Great job Mike! So, it was time to start playing with the toolkit again.
-
Since
this project was still on the workbench, it seemed to be the very first to
get the input from the book.
Updates
from the former version (cf. point 3 above):
-
Download LV7.1
NXT toolkit code
-
Much
simpler code; consequent use of the sequence wire; creation of sub.vis
-
We
added error messages for the three main error states:
For
some reason the PIC firmware does not add the very first "1"

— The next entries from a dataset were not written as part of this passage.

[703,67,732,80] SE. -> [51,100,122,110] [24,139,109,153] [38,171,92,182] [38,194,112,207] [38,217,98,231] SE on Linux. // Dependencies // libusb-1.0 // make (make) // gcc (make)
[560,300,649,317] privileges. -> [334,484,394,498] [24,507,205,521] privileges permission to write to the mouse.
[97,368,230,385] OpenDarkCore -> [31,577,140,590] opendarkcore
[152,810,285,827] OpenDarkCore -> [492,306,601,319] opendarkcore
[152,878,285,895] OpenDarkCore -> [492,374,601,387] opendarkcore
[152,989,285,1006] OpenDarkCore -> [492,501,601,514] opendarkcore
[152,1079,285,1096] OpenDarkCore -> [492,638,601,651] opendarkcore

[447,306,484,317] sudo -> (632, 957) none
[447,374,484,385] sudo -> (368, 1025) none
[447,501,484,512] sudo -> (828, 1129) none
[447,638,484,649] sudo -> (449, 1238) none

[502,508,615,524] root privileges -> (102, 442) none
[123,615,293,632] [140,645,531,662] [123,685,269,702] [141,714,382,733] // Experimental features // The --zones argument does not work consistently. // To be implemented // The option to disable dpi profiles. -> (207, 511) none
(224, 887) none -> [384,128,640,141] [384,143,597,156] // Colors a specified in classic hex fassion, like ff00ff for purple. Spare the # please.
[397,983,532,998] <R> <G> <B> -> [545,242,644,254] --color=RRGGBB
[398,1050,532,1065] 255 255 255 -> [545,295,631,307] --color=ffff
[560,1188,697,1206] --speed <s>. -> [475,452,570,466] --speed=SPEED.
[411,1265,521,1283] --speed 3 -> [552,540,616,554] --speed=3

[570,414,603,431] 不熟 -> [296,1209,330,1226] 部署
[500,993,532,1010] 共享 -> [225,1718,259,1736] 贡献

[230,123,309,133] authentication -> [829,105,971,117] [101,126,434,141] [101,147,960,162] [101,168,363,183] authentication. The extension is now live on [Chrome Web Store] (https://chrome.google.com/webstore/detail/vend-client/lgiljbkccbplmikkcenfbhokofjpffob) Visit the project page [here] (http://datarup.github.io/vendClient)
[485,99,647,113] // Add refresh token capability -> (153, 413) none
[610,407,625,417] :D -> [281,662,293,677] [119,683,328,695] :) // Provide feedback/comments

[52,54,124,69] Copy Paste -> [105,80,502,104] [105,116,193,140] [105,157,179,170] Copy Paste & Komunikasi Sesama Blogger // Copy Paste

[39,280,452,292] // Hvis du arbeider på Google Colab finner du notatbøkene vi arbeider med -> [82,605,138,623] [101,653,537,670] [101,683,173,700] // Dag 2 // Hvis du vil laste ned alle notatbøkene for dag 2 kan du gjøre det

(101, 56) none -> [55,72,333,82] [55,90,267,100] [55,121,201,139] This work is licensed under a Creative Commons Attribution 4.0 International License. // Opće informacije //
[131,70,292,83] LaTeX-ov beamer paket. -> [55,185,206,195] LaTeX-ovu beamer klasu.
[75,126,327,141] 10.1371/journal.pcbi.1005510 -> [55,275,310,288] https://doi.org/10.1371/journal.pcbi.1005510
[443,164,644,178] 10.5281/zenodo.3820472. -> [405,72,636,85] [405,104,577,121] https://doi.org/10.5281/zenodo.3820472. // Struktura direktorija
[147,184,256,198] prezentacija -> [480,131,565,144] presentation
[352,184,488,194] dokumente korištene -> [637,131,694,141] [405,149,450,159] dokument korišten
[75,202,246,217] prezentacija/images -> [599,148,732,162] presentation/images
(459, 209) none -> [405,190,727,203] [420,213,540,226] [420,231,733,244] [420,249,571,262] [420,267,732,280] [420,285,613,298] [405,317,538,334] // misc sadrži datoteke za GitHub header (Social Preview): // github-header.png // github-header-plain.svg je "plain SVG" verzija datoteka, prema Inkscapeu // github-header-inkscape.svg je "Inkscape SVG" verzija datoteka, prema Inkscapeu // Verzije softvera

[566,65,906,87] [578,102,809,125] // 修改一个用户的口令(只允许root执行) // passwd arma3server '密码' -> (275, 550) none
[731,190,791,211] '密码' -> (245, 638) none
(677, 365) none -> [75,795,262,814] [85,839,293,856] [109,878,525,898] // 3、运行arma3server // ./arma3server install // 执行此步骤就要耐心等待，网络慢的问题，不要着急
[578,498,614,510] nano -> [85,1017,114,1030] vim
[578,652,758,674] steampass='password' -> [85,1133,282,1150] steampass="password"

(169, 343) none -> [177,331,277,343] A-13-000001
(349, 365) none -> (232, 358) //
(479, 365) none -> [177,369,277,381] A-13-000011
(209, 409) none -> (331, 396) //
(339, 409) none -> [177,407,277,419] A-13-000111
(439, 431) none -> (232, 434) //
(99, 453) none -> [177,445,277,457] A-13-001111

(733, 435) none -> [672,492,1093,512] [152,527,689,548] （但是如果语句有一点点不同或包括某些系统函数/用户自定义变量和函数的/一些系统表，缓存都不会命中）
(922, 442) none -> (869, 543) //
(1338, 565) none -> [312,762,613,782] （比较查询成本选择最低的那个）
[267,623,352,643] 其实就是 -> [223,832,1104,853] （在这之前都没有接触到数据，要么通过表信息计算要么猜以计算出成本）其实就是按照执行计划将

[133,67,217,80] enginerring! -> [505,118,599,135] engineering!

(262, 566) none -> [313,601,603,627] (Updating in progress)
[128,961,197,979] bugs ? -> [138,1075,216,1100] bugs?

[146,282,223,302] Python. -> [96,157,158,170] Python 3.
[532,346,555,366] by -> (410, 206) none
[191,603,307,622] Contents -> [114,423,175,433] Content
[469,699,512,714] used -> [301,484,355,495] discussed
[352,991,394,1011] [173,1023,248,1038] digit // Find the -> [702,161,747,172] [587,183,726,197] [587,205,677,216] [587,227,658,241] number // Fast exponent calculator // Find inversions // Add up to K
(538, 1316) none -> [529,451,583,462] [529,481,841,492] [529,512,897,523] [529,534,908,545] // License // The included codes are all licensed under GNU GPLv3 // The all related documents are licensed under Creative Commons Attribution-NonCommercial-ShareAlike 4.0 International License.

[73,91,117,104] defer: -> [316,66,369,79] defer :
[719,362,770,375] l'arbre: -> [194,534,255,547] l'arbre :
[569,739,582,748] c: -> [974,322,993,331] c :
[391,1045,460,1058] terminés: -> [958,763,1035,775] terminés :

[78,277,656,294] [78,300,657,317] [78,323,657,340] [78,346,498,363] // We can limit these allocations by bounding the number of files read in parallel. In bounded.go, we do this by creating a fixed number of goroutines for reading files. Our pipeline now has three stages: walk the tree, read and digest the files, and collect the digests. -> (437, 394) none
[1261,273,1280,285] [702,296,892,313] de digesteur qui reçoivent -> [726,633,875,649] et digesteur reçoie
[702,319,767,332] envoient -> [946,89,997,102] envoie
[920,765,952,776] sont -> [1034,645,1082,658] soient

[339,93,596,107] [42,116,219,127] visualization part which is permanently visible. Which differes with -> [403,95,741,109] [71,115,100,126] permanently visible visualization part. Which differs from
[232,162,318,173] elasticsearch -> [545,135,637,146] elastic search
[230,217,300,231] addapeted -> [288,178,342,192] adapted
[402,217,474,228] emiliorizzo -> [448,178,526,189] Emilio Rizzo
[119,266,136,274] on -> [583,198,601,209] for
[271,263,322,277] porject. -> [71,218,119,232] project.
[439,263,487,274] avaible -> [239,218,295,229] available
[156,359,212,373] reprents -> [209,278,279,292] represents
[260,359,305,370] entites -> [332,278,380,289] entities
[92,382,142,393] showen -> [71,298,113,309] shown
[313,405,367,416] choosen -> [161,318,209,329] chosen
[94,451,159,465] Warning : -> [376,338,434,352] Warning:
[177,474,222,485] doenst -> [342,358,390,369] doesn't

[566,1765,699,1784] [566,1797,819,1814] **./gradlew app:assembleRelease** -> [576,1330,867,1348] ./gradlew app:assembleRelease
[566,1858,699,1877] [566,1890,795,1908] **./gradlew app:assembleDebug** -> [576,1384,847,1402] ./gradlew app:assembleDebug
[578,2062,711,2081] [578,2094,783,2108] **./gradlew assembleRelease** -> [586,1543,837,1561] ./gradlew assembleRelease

(denoted "valid") to the data-checksum computation. This probably
caused some headache to those who tried to rebuild the system. Sorry for
that. In the NXT toolkit program, the first array-field therefore isn't
counted either (which also was done above, but we forgot to mention it!!)
-
There
is a nasty bug that needed a long time to be fixed: in earlier tries, if an
error occurred, the program just stopped with the mention on the NXT
display: "file error". The reason for it was that through the
program we are using dynamic data-arrays that may have zero size in the case
of an error. If then we attempt to read at any index, the NXT traps in a
fatal error state and stops the program. There is no warning or error
message in LabVIEW for this event, neither during design-time nor debugging
time. (NI guys, consider adding that error message on the PC-screen!!!) We
are pretty sure that non-experienced users will seek during extremely long
time and desperate here. Mike, could you add a note on your web-site as a
complementary instruction to your book?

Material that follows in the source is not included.